ビタミンK には、ビタミンK1 とビタミンK2 が存在します。

(ビタミンK の機能と欠乏・過剰による弊害)
骨形成や血液凝固に重要な役割を果たしています。ビタミンK1は、骨へのカルシウムの沈着を促進し、骨形成(骨を作る)に関与しています。骨の形成にはカルシウムが大事であることはよく知られていますが、カルシウムの摂取だけでなく、カルシウムの吸収を促進するビタミンDと、体内に吸収したカルシウムを骨へ吸着させるビタミンK1を一緒に摂取することで、より効率良く健康な骨を維持することができると考えられます(図2)。実際、ビタミンK1 の代謝物であるメナキノン-4 は骨粗鬆症の薬としても使われています。

図⒉ 骨の健康を保つ栄養素
骨の健康を維持するためにはカルシウムだけでなく、ビタミンD、ビタミンK2の摂取がポイントとなる。

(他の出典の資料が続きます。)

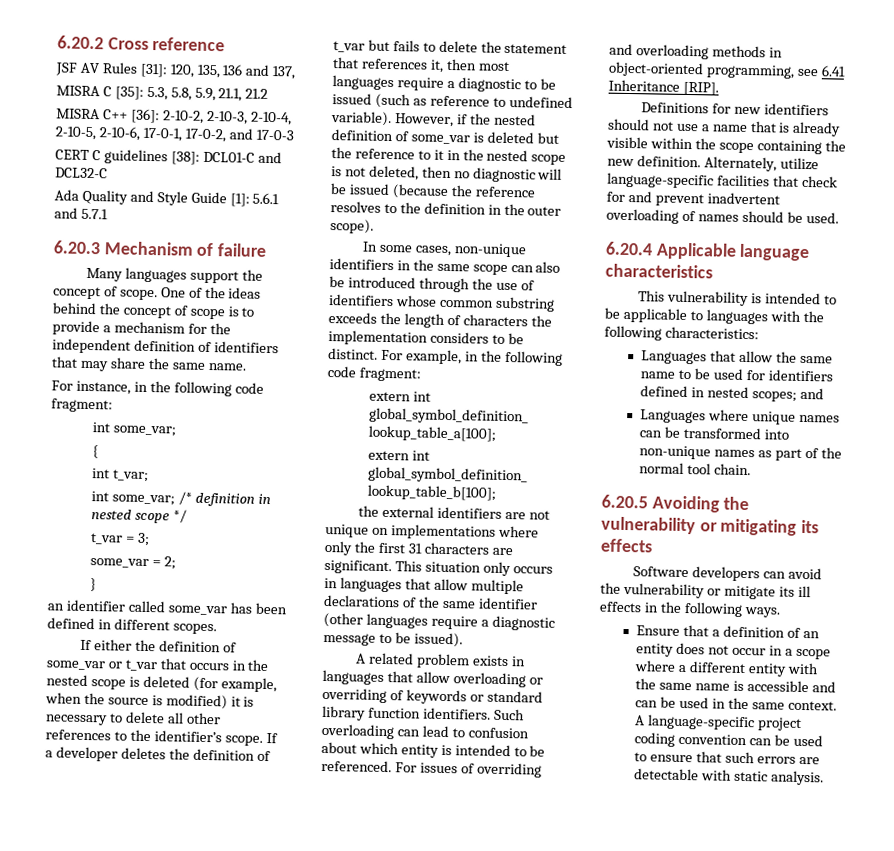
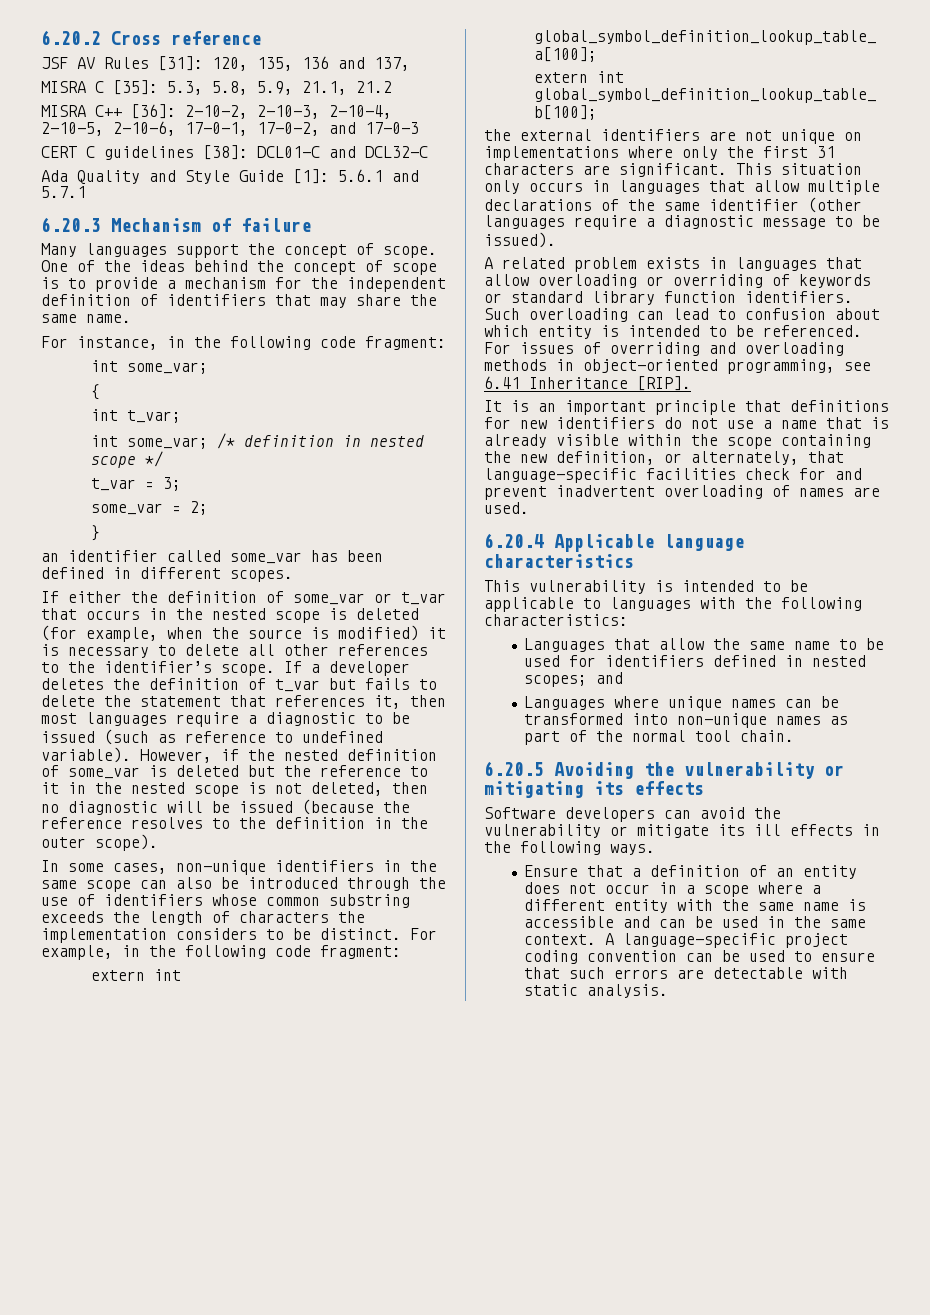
- Definitions for new identifiers should not use a name that is already visible within the scope containing the new definition. Alternately, utilize language-specific facilities that check for and prevent inadvertent overloading of names should be used.
+ It is an important principle that definitions for new identifiers do not use a name that is already visible within the scope containing the new definition, or alternately, that language-specific facilities check for and prevent inadvertent overloading of names are used.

ビタミンK2は血液凝固に重要です。ビタミンK2は胎盤を通じてお母さんから胎児へ移行しにくいため、新生児や乳児で不足すると、消化管や頭蓋内で出血があった時に出血が止まらないことが問題になることがあります。一方、食事から摂取できるようになると、健常であれば腸内細菌によっても合成されるため、不足することは稀であり、多量に摂取しても健康被害はないとされています。

(ビタミンK を含む食品)
ビタミンK1を含む食品には、海藻やしそ、モロヘイヤ、ブロッコリーなどの緑黄色野菜、ビタミンK2を含む食品には、納豆やチーズがあります。

【まとめ】

今回は、油に溶けやすい脂溶性ビタミンについて解説しました。脂溶性ビタミンは、不足による弊害がないよう摂取する必要がありますが、サプリメントなどによる過剰摂取は悪影響をもたらすことがあるため、注意し、なるべく食事から摂取するようにしましょう。次回は水溶性ビタミンについて取り上げます。